Site icon The Next Platform

Modernizing The Turing Test For 21st Century AI

To understand how far natural language processing (NLP) has progressed in the past decade and how fast it is evolving now, we need to update Alan Turing’s thought experiment on how to test an AI for conversational intelligence to a 21st Century context and methodology.

Many organizations are working to create conversational AIs that seem human for a wide range of conversational styles and complexity. A key competitive and social challenge will be to create a test to measure the “humanness” of each conversational AI.

We don’t know yet what makes human intelligence and cognition work or how to effectively and reliably test people for intelligence. So, we are not going to test conversational AI for intelligence. Our goal is to test conversational AI for effectiveness – how effectively can a conversational AI convince people to do something or to change their minds about a topic?

Turing Test Limitations

Alan Turing first proposed his eponymous Turing Test in the 1950s as a thought experiment, well before the modern era of computers. Turing designed his thought experiment to assess whether a computer can hold a conversation well enough to be mistaken for human.

In a nutshell, the Turing Test is a blind test where:

Turing phrased his thought experiment very generally, leaving many other practical experimental gaps:

Defining The Uncanny Valley for NLP

We propose an AI trying to pass a general conversational effectiveness test (implicitly or explicitly) must first pass through the uncanny valley.

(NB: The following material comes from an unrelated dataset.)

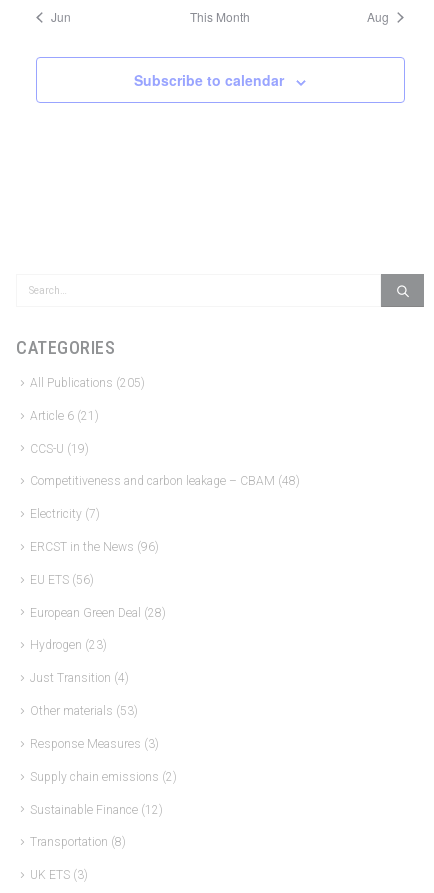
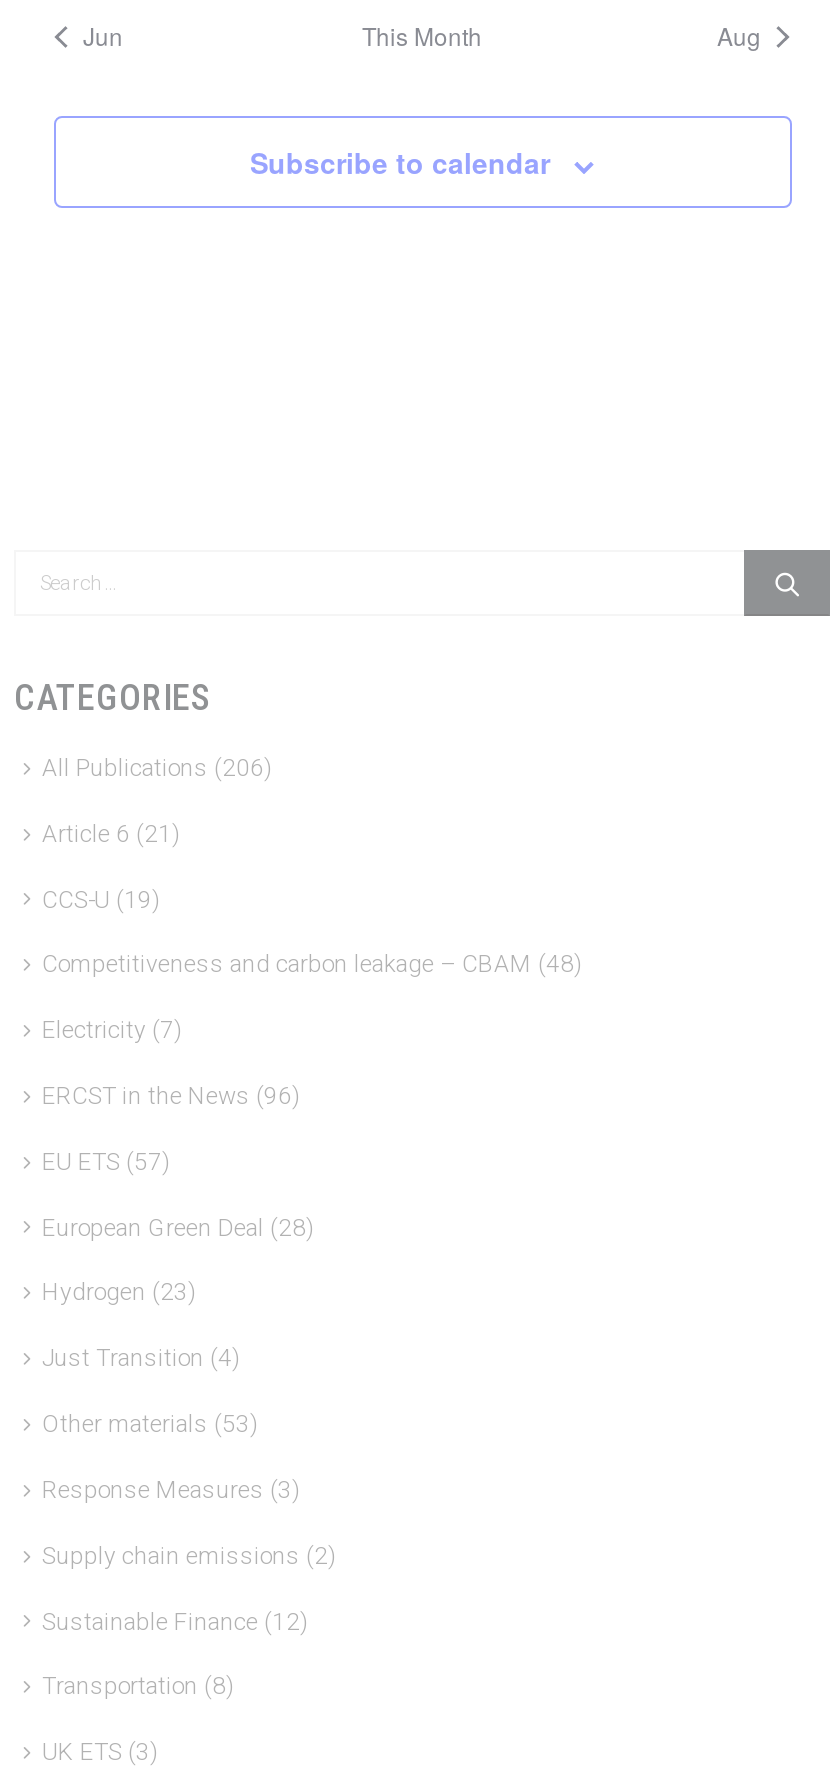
- All Publications (205)
+ All Publications (206)

- EU ETS (56)
+ EU ETS (57)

The uncanny valley is typically used to describe visual effects where humans become less tolerant of mistakes the closer a visual simulation approaches the appearance and physical behavior of a real-life human. The effect is related to suspension of disbelief in entertainment – people easily tolerate major violations of physics and physiology when watching cartoons, but as simulated actors become more realistic, people expect visual physics and physiology to behave correctly.

As a simulation more accurately depicts human looks and physiology, it can initially be mistaken for human. If it is just slightly wrong, eventually a human viewer will figure it out as the sum of the small anomalies becomes disturbing. Crossing the uncanny valley means that the errors become so small that people cannot detect that the visual is not a real person. The word “Deepfake” was recently coined to describe such hyper-realistic simulations of humans and the sense of betrayal that people feel upon discovering they can no longer tell the difference between real and simulated humans.

For NLP, we define the uncanny valley as the point at which a human listener or reader realizes that they had started to anthropomorphize the AI, but then something went wrong with the AI’s response and betrayed its non-humanness. The listener may not fully identify what is wrong, but they perceive that the conversation or story went sideways, and the AI is no longer making complete sense or responding appropriately. In a blind test, perhaps a human listener might think the AI is a crazy or unstable human.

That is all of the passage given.